Hi Varun, Please find review input below. Only cosmetic changes are requested. I also assume that after this is pushed - we add a optimizer trace printout into 10.4 - the feature is enabled by default in 10.5 ? (do we need separate MDEVs for this?) One final question is the choice of name for @@optimizer_switch flag. Let me get back to you on this.
commit b4696ee97e6846ba49ef203cfc7189f50c1e53a7 Author: Varun Gupta <varun.gupta@mariadb.com> Date: Mon May 20 15:14:30 2019 +0530
MDEV-15777: Support Early NULLs filtering-like restrictions in the range optimizer
For eqjoin conditions, we add a NOT NULL predicate so as to allow the range optimizer to use the predicate and possibly create a range access on the given table.
Example: select * from t1,t2 where t1.a=t2.a; we have KEY(a) on t1 we would inject a NOT NULL predicate t1.a IS NOT NULL for table t1 this would allow the range optimizer to create ranges and we get a range access on table t1, then we will be able to do an early NULL filtering for ranges too.

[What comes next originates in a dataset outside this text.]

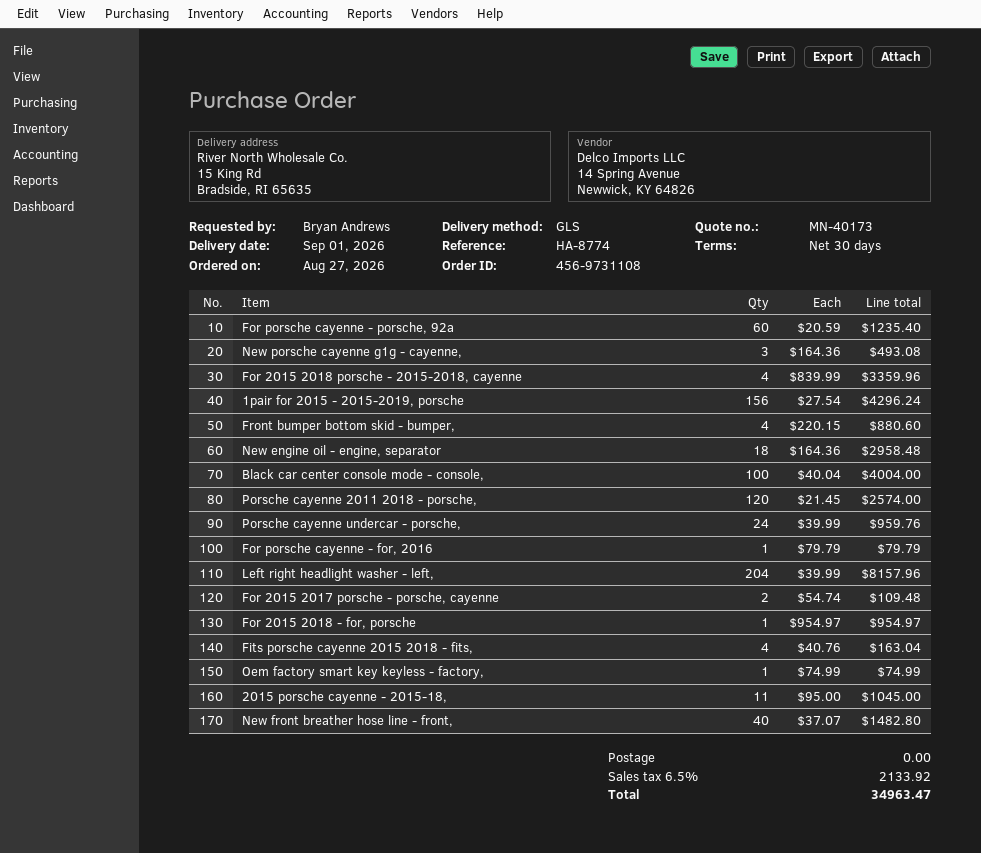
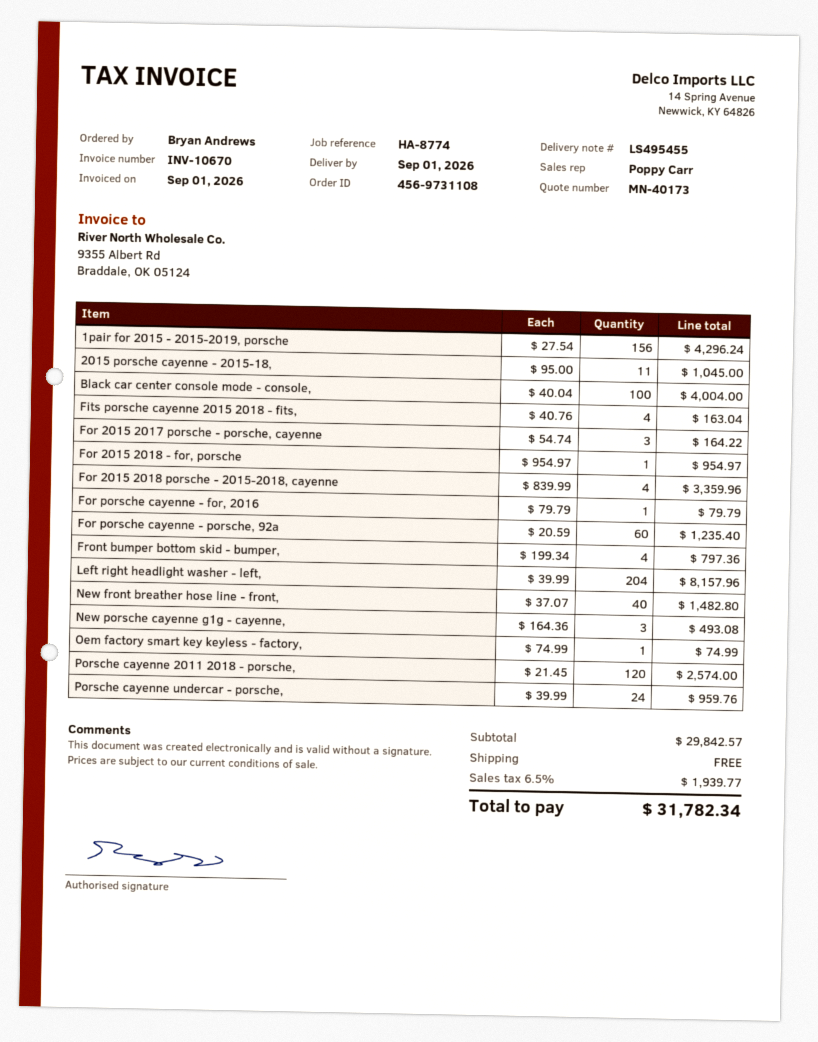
Front bumper bottom skid - bumper,: 4 x 220.15 = 880.60 -> 4 x 199.34 = 797.36
New engine oil - engine, separator: 18 x 164.36 = 2958.48 -> none
For 2015 2017 porsche - porsche, cayenne: 2 x 54.74 = 109.48 -> 3 x 54.74 = 164.22
tax: 6.5% = 2133.92 -> 6.5% = 1939.77
total: 34963.47 -> 31782.34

diff --git a/mysql-test/main/range.result b/mysql-test/main/range.result index 32e0cf2868c..d75d6734277 100644 --- a/mysql-test/main/range.result +++ b/mysql-test/main/range.result @@ -3024,3 +3024,151 @@ drop table t1; # # End of 10.2 tests # +# +# MDEV-15777: Support Early NULLs filtering-like restrictions in the range optimizer +# +set @save_optimizer_switch= @@optimizer_switch; +set @@optimizer_switch='null_rejecting_for_ranges=on'; +create table ten(a int); +insert into ten values (0),(1),(2),(3),(4),(5),(6),(7),(8),(9); +create table one_k(a int); +insert into one_k select A.a + B.a* 10 + C.a * 100 from ten A, ten B, ten C;
Did we abandon the convention of naming the tables t1,t2,t3,... ? If not, please rename.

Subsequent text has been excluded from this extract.